# PROMPT
Every entry below should be printed exactly, without its images.

### GIVEN DATA

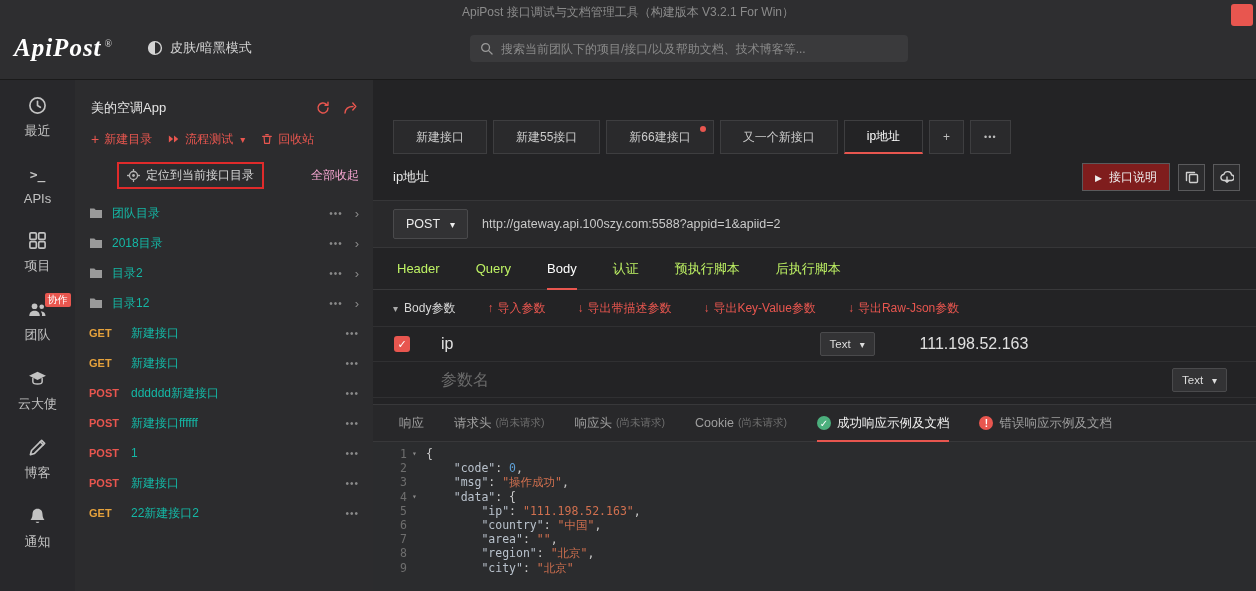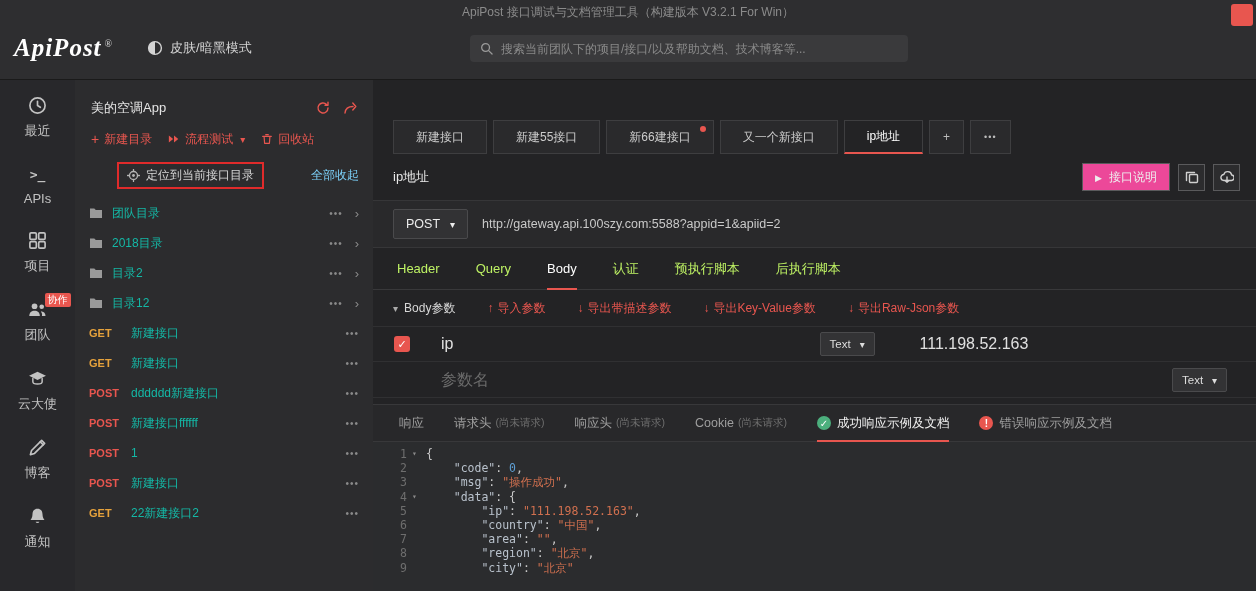--- a/index.html
+++ b/index.html
@@ -38,21 +38,21 @@
   .sb-ico{width:14px;height:14px;color:#e8564f;cursor:pointer}
   .proj-row .sb-ico{margin-left:13px}
   .actions-row{display:flex;align-items:center;height:30px;padding:0 16px;gap:16px;margin-top:2px}
   .act{color:#e8564f;display:flex;align-items:center;gap:5px;cursor:pointer;font-size:12px}
   .act svg{width:12px;height:12px}
   .act .plus{font-size:14px;line-height:12px}
   .caret::after{content:"▾";font-size:10px;margin-left:2px}
   .locate-row{display:flex;align-items:center;height:34px;margin-top:4px}
   .locate-box{margin-left:42px;border:2px solid #e02b2b;padding:3px 8px;display:inline-flex;align-items:center;gap:6px;color:#d6d6d6;cursor:pointer}
   .locate-box svg{width:13px;height:13px;color:#b5b5b5}
-  .collapse-all{margin-left:auto;padding-right:14px;color:#7dd3fc;cursor:pointer}
+  .collapse-all{margin-left:auto;padding-right:14px;color:#f9a8d4;cursor:pointer}
   .tree{margin-top:6px;overflow:hidden}
   .trow{height:30px;display:flex;align-items:center;padding:0 14px;cursor:pointer}
   .folder-ico{width:14px;height:12px;color:#9a9a9a;flex:none}
   .trow .tlbl{margin-left:9px;color:#14b8a6;flex:1;white-space:nowrap;overflow:hidden}
   .more{color:#8a8a8a;letter-spacing:1px;font-size:10px;cursor:pointer}
   .chev{color:#8a8a8a;margin-left:12px;font-size:13px;cursor:pointer}
   .method{width:40px;flex:none;font-weight:bold;font-size:11px;font-family:"Liberation Sans",sans-serif}
   .method.get{color:#e6a23c}
   .method.post{color:#e8564f}
   .trow.api .tlbl{margin-left:2px}
@@ -60,21 +60,21 @@
   
   .main{flex:1;background:#232325;display:flex;flex-direction:column;min-width:0;overflow:hidden}
   .tabs-row{display:flex;align-items:flex-end;padding:40px 0 0 20px;gap:6px}
   .tab{background:#2a2a2c;border:1px solid #3e3e40;height:34px;padding:0 22px;display:flex;align-items:center;color:#ccc;position:relative;cursor:pointer;white-space:nowrap}
   .tab.active{background:#232325;border-bottom:2px solid #e8564f;color:#fff}
   .tab .dot{position:absolute;top:5px;right:7px;width:6px;height:6px;border-radius:50%;background:#e8564f}
   .tab-sm{padding:0 13px;color:#bbb}
   .title-row{height:46px;display:flex;align-items:center;padding:0 16px 0 20px}
   .api-title{color:#e8e8e8;font-size:13px}
   .title-right{margin-left:auto;display:flex;align-items:center;gap:8px}
-  .doc-btn{border:1px solid #5a5a5c;height:28px;padding:0 12px;color:#eee;display:flex;align-items:center;gap:7px;cursor:pointer;background:#ec4899}
+  .doc-btn{border:1px solid #5a5a5c;height:28px;padding:0 12px;color:#eee;display:flex;align-items:center;gap:7px;cursor:pointer;background:#7f1d1d}
   .play::before{content:"▶";font-size:9px;color:#eee}
   .ibox{width:27px;height:27px;border:1px solid #5a5a5c;display:flex;align-items:center;justify-content:center;color:#d0d0d0;cursor:pointer;background:#2c2c2e}
   .ibox svg{width:14px;height:14px}
   .req-band{height:48px;background:#29292b;border-top:1px solid #363638;border-bottom:1px solid #363638;display:flex;align-items:center;padding:0 20px;gap:14px}
   .method-sel{height:30px;border:1px solid #4a4a4c;background:#323234;padding:0 12px;display:flex;align-items:center;gap:8px;color:#ececec;border-radius:2px;cursor:pointer;font-size:12.5px}
   .url-input{flex:1;height:30px;background:transparent;border:none;outline:none;color:#c9c9c9;font-size:12.5px;font-family:"Liberation Sans",sans-serif}
   .rtabs{height:42px;border-bottom:1px solid #38383a;display:flex;align-items:center;padding:0 24px;gap:36px}
   .rtab{height:100%;display:flex;align-items:center;color:#bef264;position:relative;cursor:pointer;font-size:13px}
   .rtab.active{color:#fff}
   .rtab.active::after{content:"";position:absolute;bottom:-1px;left:0;right:0;height:2px;background:#e8564f}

######

# EXERCISE OUTPUT
--- a/index.html
+++ b/index.html
@@ -38,21 +38,21 @@
   .sb-ico{width:14px;height:14px;color:#e8564f;cursor:pointer}
   .proj-row .sb-ico{margin-left:13px}
   .actions-row{display:flex;align-items:center;height:30px;padding:0 16px;gap:16px;margin-top:2px}
   .act{color:#e8564f;display:flex;align-items:center;gap:5px;cursor:pointer;font-size:12px}
   .act svg{width:12px;height:12px}
   .act .plus{font-size:14px;line-height:12px}
   .caret::after{content:"▾";font-size:10px;margin-left:2px}
   .locate-row{display:flex;align-items:center;height:34px;margin-top:4px}
   .locate-box{margin-left:42px;border:2px solid #e02b2b;padding:3px 8px;display:inline-flex;align-items:center;gap:6px;color:#d6d6d6;cursor:pointer}
   .locate-box svg{width:13px;height:13px;color:#b5b5b5}
-  .collapse-all{margin-left:auto;padding-right:14px;color:#7dd3fc;cursor:pointer}
+  .collapse-all{margin-left:auto;padding-right:14px;color:#f9a8d4;cursor:pointer}
   .tree{margin-top:6px;overflow:hidden}
   .trow{height:30px;display:flex;align-items:center;padding:0 14px;cursor:pointer}
   .folder-ico{width:14px;height:12px;color:#9a9a9a;flex:none}
   .trow .tlbl{margin-left:9px;color:#14b8a6;flex:1;white-space:nowrap;overflow:hidden}
   .more{color:#8a8a8a;letter-spacing:1px;font-size:10px;cursor:pointer}
   .chev{color:#8a8a8a;margin-left:12px;font-size:13px;cursor:pointer}
   .method{width:40px;flex:none;font-weight:bold;font-size:11px;font-family:"Liberation Sans",sans-serif}
   .method.get{color:#e6a23c}
   .method.post{color:#e8564f}
   .trow.api .tlbl{margin-left:2px}
@@ -60,21 +60,21 @@
   
   .main{flex:1;background:#232325;display:flex;flex-direction:column;min-width:0;overflow:hidden}
   .tabs-row{display:flex;align-items:flex-end;padding:40px 0 0 20px;gap:6px}
   .tab{background:#2a2a2c;border:1px solid #3e3e40;height:34px;padding:0 22px;display:flex;align-items:center;color:#ccc;position:relative;cursor:pointer;white-space:nowrap}
   .tab.active{background:#232325;border-bottom:2px solid #e8564f;color:#fff}
   .tab .dot{position:absolute;top:5px;right:7px;width:6px;height:6px;border-radius:50%;background:#e8564f}
   .tab-sm{padding:0 13px;color:#bbb}
   .title-row{height:46px;display:flex;align-items:center;padding:0 16px 0 20px}
   .api-title{color:#e8e8e8;font-size:13px}
   .title-right{margin-left:auto;display:flex;align-items:center;gap:8px}
-  .doc-btn{border:1px solid #5a5a5c;height:28px;padding:0 12px;color:#eee;display:flex;align-items:center;gap:7px;cursor:pointer;background:#ec4899}
+  .doc-btn{border:1px solid #5a5a5c;height:28px;padding:0 12px;color:#eee;display:flex;align-items:center;gap:7px;cursor:pointer;background:#7f1d1d}
   .play::before{content:"▶";font-size:9px;color:#eee}
   .ibox{width:27px;height:27px;border:1px solid #5a5a5c;display:flex;align-items:center;justify-content:center;color:#d0d0d0;cursor:pointer;background:#2c2c2e}
   .ibox svg{width:14px;height:14px}
   .req-band{height:48px;background:#29292b;border-top:1px solid #363638;border-bottom:1px solid #363638;display:flex;align-items:center;padding:0 20px;gap:14px}
   .method-sel{height:30px;border:1px solid #4a4a4c;background:#323234;padding:0 12px;display:flex;align-items:center;gap:8px;color:#ececec;border-radius:2px;cursor:pointer;font-size:12.5px}
   .url-input{flex:1;height:30px;background:transparent;border:none;outline:none;color:#c9c9c9;font-size:12.5px;font-family:"Liberation Sans",sans-serif}
   .rtabs{height:42px;border-bottom:1px solid #38383a;display:flex;align-items:center;padding:0 24px;gap:36px}
   .rtab{height:100%;display:flex;align-items:center;color:#bef264;position:relative;cursor:pointer;font-size:13px}
   .rtab.active{color:#fff}
   .rtab.active::after{content:"";position:absolute;bottom:-1px;left:0;right:0;height:2px;background:#e8564f}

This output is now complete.